Work to complete: Only the text of the records, copied exactly, is wanted; no pictures.
==========
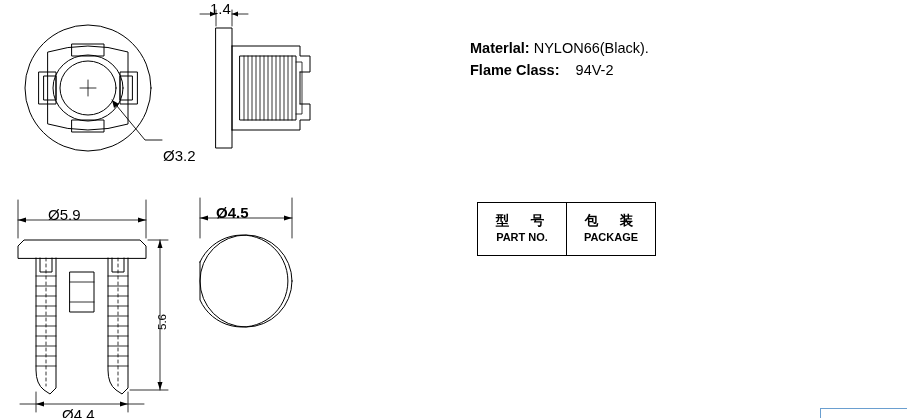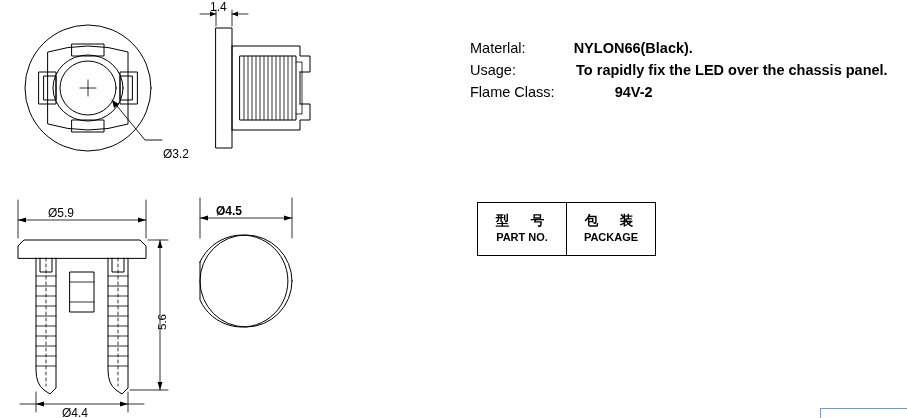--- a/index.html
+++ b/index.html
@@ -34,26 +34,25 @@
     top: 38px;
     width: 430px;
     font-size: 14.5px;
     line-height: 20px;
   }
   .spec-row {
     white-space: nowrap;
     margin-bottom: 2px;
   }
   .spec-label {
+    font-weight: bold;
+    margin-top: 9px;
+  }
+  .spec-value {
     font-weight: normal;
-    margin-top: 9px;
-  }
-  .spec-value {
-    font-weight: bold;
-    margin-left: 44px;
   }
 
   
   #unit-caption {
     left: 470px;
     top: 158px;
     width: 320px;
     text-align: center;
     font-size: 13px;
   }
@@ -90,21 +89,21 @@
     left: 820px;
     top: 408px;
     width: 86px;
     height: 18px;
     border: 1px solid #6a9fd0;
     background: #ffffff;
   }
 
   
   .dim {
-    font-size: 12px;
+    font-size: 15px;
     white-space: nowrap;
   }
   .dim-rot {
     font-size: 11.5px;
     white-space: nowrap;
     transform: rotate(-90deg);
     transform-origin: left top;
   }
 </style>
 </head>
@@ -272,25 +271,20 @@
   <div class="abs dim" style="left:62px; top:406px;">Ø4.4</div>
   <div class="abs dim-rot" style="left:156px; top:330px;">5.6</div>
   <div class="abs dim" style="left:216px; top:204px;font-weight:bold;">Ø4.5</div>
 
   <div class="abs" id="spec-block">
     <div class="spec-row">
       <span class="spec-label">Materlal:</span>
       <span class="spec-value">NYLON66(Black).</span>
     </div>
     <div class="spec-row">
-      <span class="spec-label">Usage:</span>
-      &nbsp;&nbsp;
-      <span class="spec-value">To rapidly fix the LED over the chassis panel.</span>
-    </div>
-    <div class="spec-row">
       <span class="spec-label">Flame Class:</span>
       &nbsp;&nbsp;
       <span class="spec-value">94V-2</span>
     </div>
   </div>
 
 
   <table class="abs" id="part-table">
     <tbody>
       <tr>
==========
Solution to this problem:
--- a/index.html
+++ b/index.html
@@ -34,26 +34,25 @@
     top: 38px;
     width: 430px;
     font-size: 14.5px;
     line-height: 20px;
   }
   .spec-row {
     white-space: nowrap;
     margin-bottom: 2px;
   }
   .spec-label {
+    font-weight: bold;
+    margin-top: 9px;
+  }
+  .spec-value {
     font-weight: normal;
-    margin-top: 9px;
-  }
-  .spec-value {
-    font-weight: bold;
-    margin-left: 44px;
   }
 
   
   #unit-caption {
     left: 470px;
     top: 158px;
     width: 320px;
     text-align: center;
     font-size: 13px;
   }
@@ -90,21 +89,21 @@
     left: 820px;
     top: 408px;
     width: 86px;
     height: 18px;
     border: 1px solid #6a9fd0;
     background: #ffffff;
   }
 
   
   .dim {
-    font-size: 12px;
+    font-size: 15px;
     white-space: nowrap;
   }
   .dim-rot {
     font-size: 11.5px;
     white-space: nowrap;
     transform: rotate(-90deg);
     transform-origin: left top;
   }
 </style>
 </head>
@@ -272,25 +271,20 @@
   <div class="abs dim" style="left:62px; top:406px;">Ø4.4</div>
   <div class="abs dim-rot" style="left:156px; top:330px;">5.6</div>
   <div class="abs dim" style="left:216px; top:204px;font-weight:bold;">Ø4.5</div>
 
   <div class="abs" id="spec-block">
     <div class="spec-row">
       <span class="spec-label">Materlal:</span>
       <span class="spec-value">NYLON66(Black).</span>
     </div>
     <div class="spec-row">
-      <span class="spec-label">Usage:</span>
-      &nbsp;&nbsp;
-      <span class="spec-value">To rapidly fix the LED over the chassis panel.</span>
-    </div>
-    <div class="spec-row">
       <span class="spec-label">Flame Class:</span>
       &nbsp;&nbsp;
       <span class="spec-value">94V-2</span>
     </div>
   </div>
 
 
   <table class="abs" id="part-table">
     <tbody>
       <tr>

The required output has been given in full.